── Data supplied

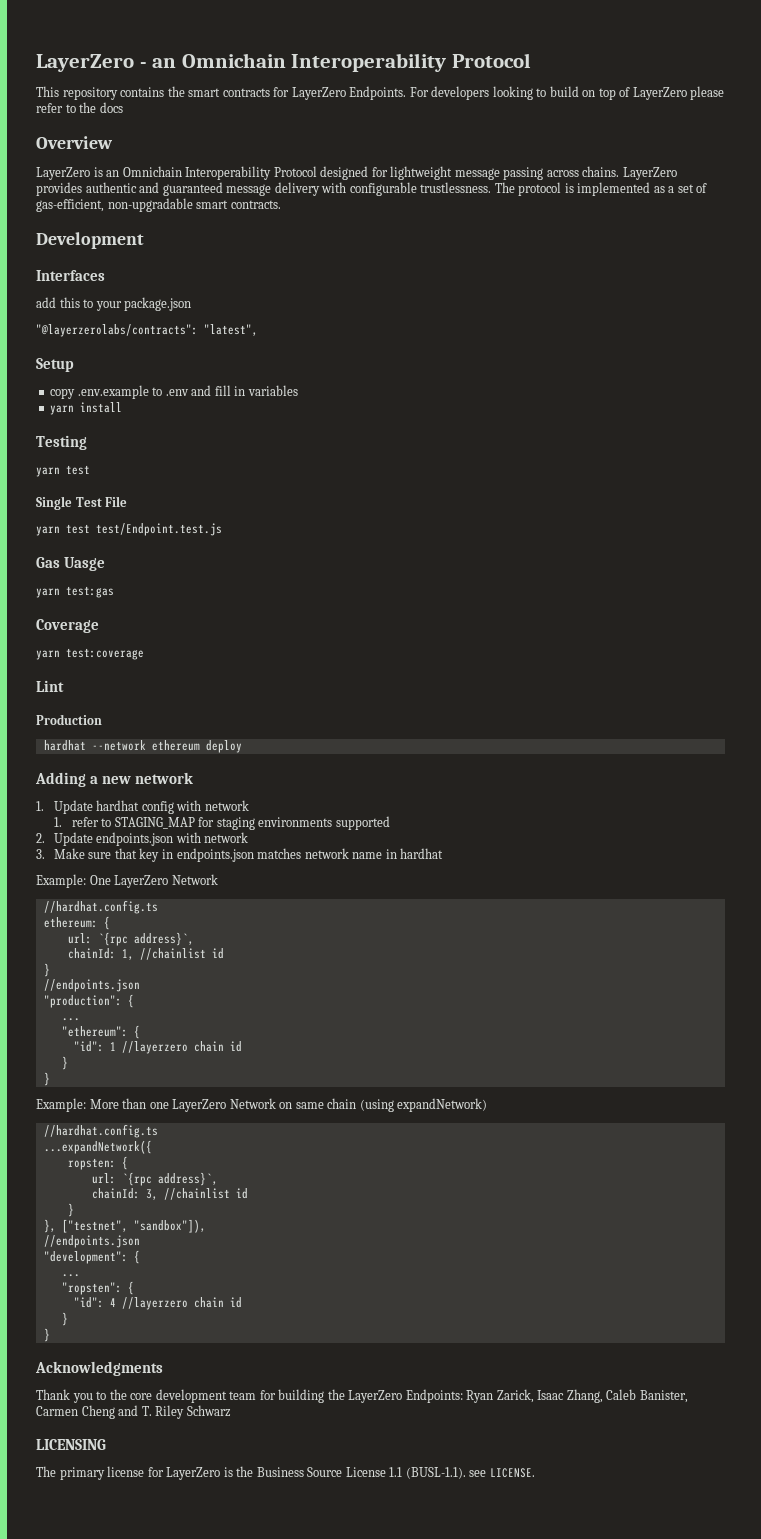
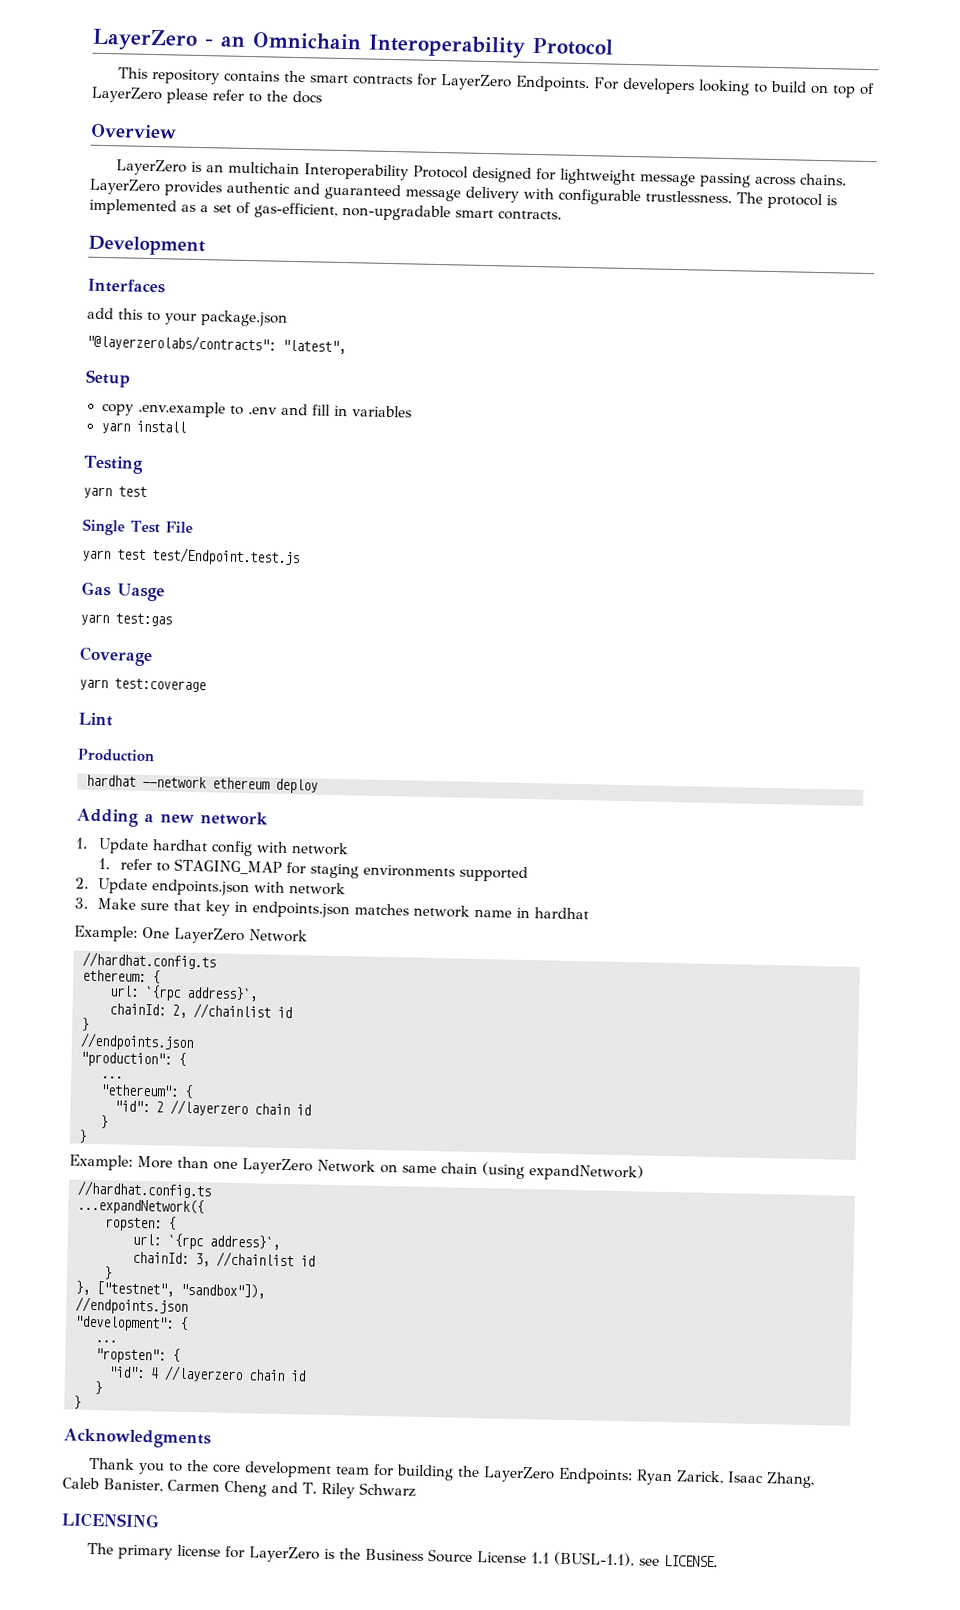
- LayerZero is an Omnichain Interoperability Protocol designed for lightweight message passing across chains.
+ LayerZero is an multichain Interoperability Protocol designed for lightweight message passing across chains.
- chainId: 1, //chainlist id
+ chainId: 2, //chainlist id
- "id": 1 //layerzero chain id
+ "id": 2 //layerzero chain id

────
── Data supplied

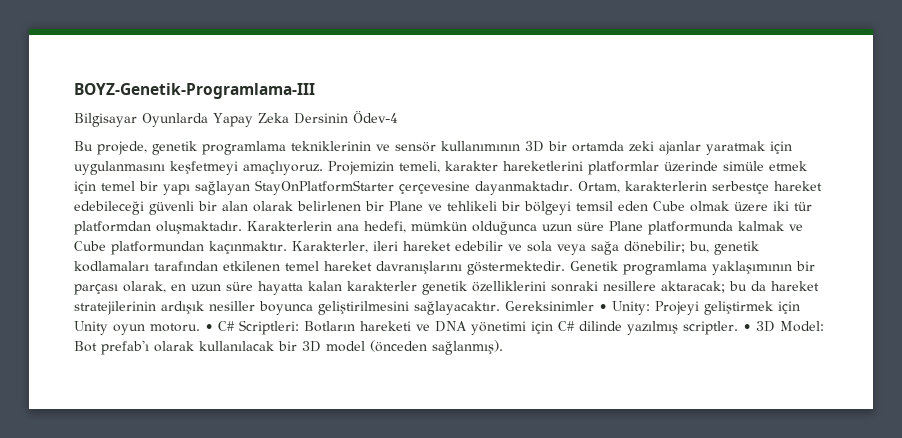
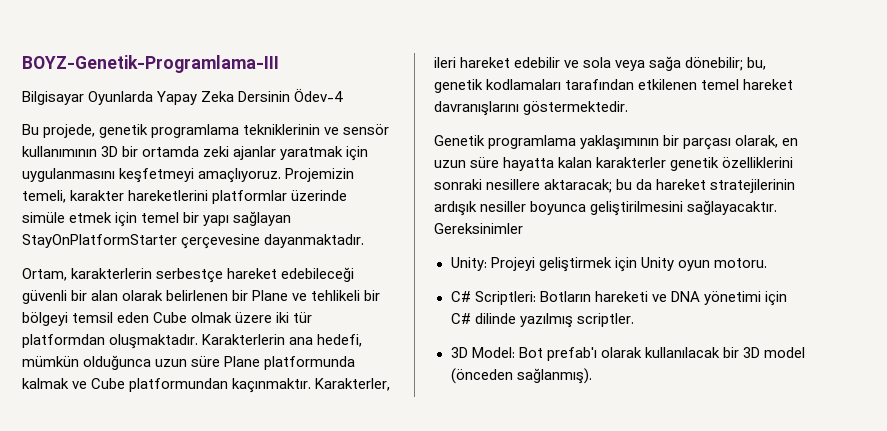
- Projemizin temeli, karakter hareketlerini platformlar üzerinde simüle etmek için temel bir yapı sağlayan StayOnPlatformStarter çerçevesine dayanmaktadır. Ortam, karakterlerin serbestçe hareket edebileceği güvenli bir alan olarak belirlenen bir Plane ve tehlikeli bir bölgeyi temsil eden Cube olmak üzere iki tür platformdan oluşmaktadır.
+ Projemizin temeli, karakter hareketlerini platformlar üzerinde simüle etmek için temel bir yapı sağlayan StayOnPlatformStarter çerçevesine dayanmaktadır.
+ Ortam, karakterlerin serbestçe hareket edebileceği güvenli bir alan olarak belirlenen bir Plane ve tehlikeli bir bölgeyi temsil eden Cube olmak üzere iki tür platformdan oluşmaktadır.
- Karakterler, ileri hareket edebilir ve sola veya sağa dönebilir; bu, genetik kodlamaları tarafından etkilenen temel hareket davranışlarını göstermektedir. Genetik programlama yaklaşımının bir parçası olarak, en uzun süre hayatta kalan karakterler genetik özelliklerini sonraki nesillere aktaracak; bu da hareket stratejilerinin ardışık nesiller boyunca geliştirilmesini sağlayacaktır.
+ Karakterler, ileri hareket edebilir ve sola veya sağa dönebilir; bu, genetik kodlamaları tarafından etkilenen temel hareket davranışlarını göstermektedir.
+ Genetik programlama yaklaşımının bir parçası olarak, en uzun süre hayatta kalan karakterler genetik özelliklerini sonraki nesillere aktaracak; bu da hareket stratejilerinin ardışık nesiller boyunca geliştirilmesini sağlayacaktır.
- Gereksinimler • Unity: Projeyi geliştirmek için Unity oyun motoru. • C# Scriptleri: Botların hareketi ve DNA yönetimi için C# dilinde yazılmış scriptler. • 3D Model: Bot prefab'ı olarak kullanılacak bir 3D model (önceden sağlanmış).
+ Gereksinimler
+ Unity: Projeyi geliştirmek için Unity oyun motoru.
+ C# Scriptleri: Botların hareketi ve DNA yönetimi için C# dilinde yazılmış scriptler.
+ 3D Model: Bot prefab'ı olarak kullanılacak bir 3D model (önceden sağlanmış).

────
── Data supplied

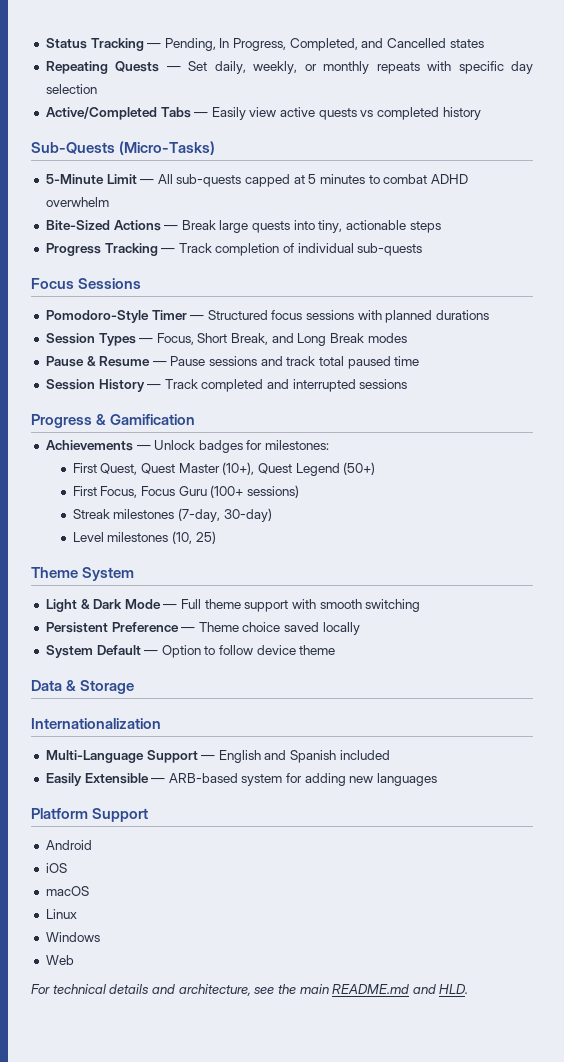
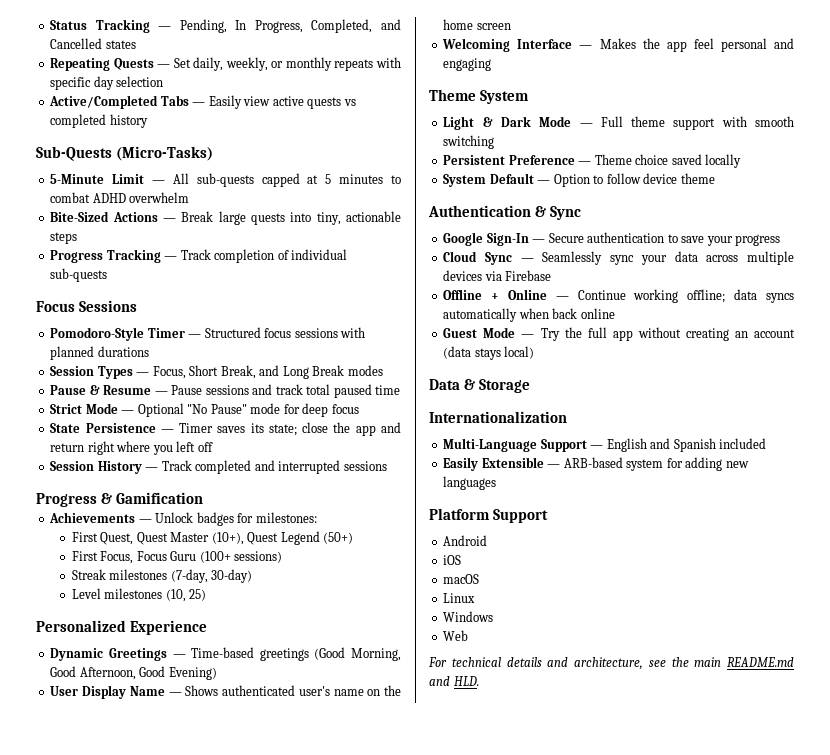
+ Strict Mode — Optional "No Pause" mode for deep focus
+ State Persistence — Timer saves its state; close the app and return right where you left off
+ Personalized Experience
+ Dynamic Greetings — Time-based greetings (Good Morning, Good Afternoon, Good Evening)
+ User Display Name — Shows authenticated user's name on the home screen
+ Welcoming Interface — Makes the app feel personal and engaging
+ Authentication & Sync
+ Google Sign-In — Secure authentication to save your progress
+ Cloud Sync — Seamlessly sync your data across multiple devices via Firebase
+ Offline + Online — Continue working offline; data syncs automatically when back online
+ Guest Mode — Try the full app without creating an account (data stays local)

────

> Task directions: In the records above, find each line with the word "dayanmaktadır" and copy it.

> Worked solution:
- Projemizin temeli, karakter hareketlerini platformlar üzerinde simüle etmek için temel bir yapı sağlayan StayOnPlatformStarter çerçevesine dayanmaktadır. Ortam, karakterlerin serbestçe hareket edebileceği güvenli bir alan olarak belirlenen bir Plane ve tehlikeli bir bölgeyi temsil eden Cube olmak üzere iki tür platformdan oluşmaktadır.
+ Projemizin temeli, karakter hareketlerini platformlar üzerinde simüle etmek için temel bir yapı sağlayan StayOnPlatformStarter çerçevesine dayanmaktadır.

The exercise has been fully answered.